Holly Watson is a Publicity Manager at Viking Penguin books and is based in Los Angeles, where she has been living since 2003. Since beginning her career in New York City as a Publicity Assistant in 1997, she has worked with a wide range of authors, including: T.C. Boyle, Stewart O’Nan, Terry McMillan, Garrison Keillor, Manning Marable, Jared Diamond, Michael Pollan, Linda Greenlaw, Douglas Brinkley, Michael Lewis, Chuck Palahniuk, Irvine Welsh and many others. She graduated from the College of Creative Studies at UC Santa Barbara with a degree in literature in 1996.

MW: How many authors do you represent at any given time?

HW: That’s a complicated question. I would say the average number of new releases I work on each month is two, but could be one or could be three in a certain month. However, I’m always handling titles that came out a few months previous and books that will come in the next season. So if I think about the number of people I’m actively working with at any given time, I’d say about ten. That’s people I might be really involved with, spending a lot of time on each day.

MW: What authors have you worked with? Any we would know?

HW: P.C. Boyle is a novelist I’ve worked with for about ten years, Stewart O’Nan is another novelist I’ve worked with for a few years, and Rebecca Makkai is a new novelist. Elif Shafak is a Turkish author I’ve worked with, Manning Marable, who passed away recently, wrote a book called Malcolm X: A Life of Reinvention. I’ve also worked with Garrison Keillor, Leslie Marmon Silko, and Lydia Davis on her translation of Madame Bovary. I’ll be working with William Kennedy in the fall. A long long time ago I worked with Irvine Welsh at Norton, and I worked with Senator Kennedy on his last book, a memoir. He’s probably the most famous person … and I worked with Elizabeth Gilbert on The Last American Man and the hardcover of Eat, Pray, Love. I also worked with Terry McMillan on her last book, Getting to Happy.

MW: How much correlation is there between the size of an author’s advance and the amount of attention that author’s book gets?

HW: I don’t have any information on their advances. It all depends on the size of the book tour. If someone’s going on a big book tour, there’s a lot more nitty gritty work to do (booking airline tickets, etc.) Sometimes really big name authors go on big tours and sometimes they don’t.

MW: What does a publicist do exactly?

HW: We start working on the book from the galley. We send it out to editors for review. That’s also when we set up the tour. Then we’re given the idea from the marketing department as to what the idea of the tour will be. It includes where the author is from, where the book is set, what the booksellers request. For this instance, this book I’m working on now—the author is from Chicago, but part of it is set in Vermont, so we’re having her do events in Chicago and the New England area.
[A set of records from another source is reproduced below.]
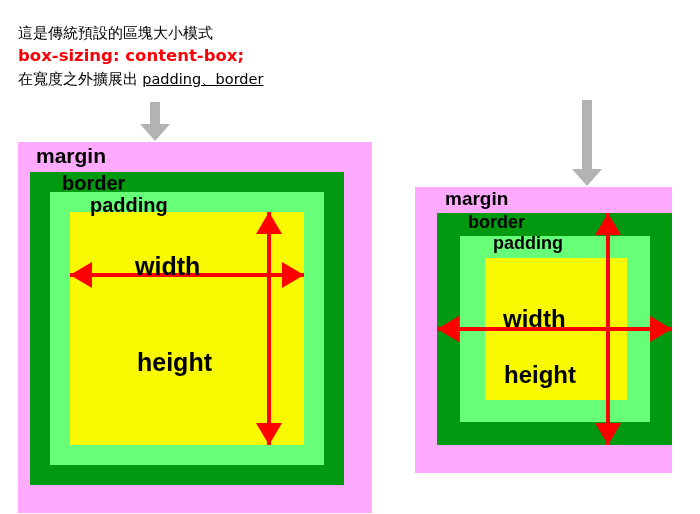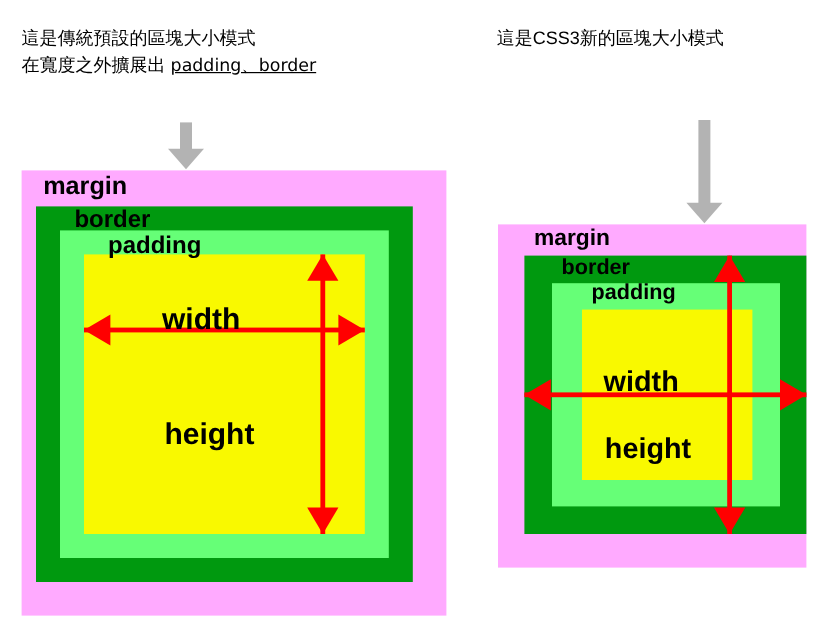"這是CSS3新的區塊大小模式" div.cap-line { html: <div>這是CSS3新的區塊大小模式</div> -> none }
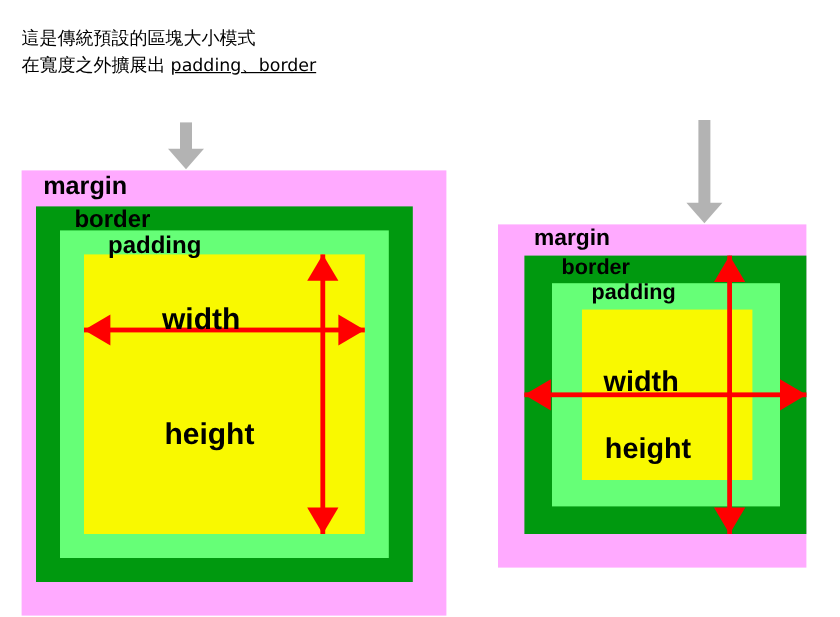"box-sizing: content-box;" div.cap-code { html: none -> <div>box-sizing: content-box;</div> }
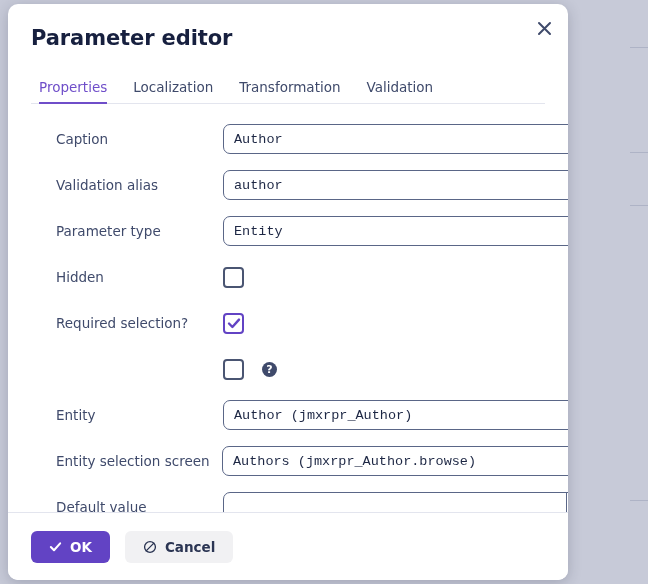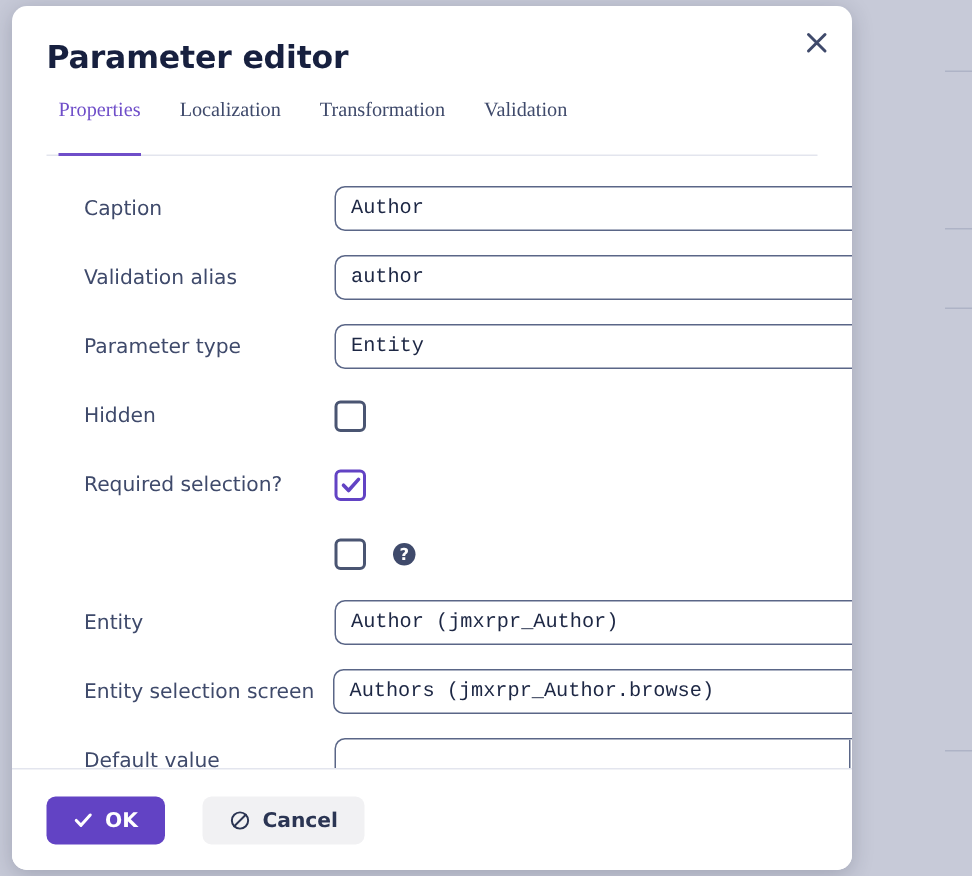"Properties" .tab { font-family: Liberation Serif, serif -> none; padding: 0 13px 23px 13px -> 0 13px 9px 13px }
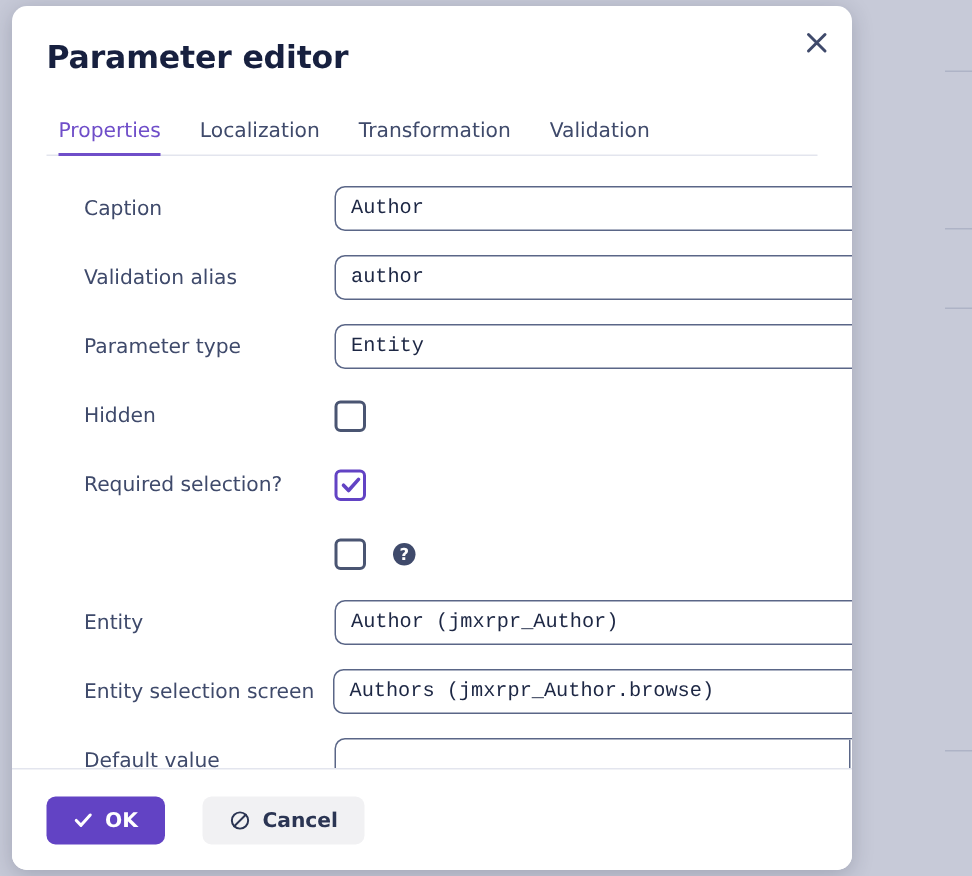"OK" .footer { gap: 25px -> 15px }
Say you had a nonfiction book set in a certain place, there will be more interest there. We always try to capitalize on local ties, whether it’s with the author or the book.

MW: How do you feel about authors hiring outside publicists?

HW: We never have a problem with that. Sometimes they’re especially helpful if it’s a niche market that we don’t have a special expertise in. Of course we research media outlets for every book, and we have a wide range of markets, but if it’s a political book and the publicist has special contacts in the political world … we’ve always been open to doing that. We just coordinate to make sure the efforts aren’t duplicated. Authors just need to be very specific in what they are requiring from a freelance publicist to get the most for their money—down to the number of interviews expected and what sort of media—newspapers, radio, etc.

MW: How has the advent of social media changed the author’s role in publicizing his book?

HW: We definitely have found it to be very useful, especially for authors who are newer, authors who are coming out with their first book. We pretty much now encourage all authors to have a presence on Facebook. In terms of Twitter and their own blogs, it’s a lot of work to keep up, and we only encourage it if they know what it entails. We always encourage the author to have a website to have a home for the book. Having something there is useful, even if they’re not posting on Twitter and Facebook. I think Facebook is important, too, and every author I know has a Facebook page. Even if an author isn’t spending a lot of time maintaining it, just having it is helpful.

MW: Does social media sell books?

HW: We have seen it be helpful in building successful book campaigns. A few months before Terry McMillan’s book came out, we encouraged her to start tweeting, and she got really into tweeting and it really helped spread the word about her events when she was on tour. Our Associate Director of Digital media has her own blog and knows a lot more about this stuff.

MW: How do you manage a writer’s expectations about how well their book is going to do?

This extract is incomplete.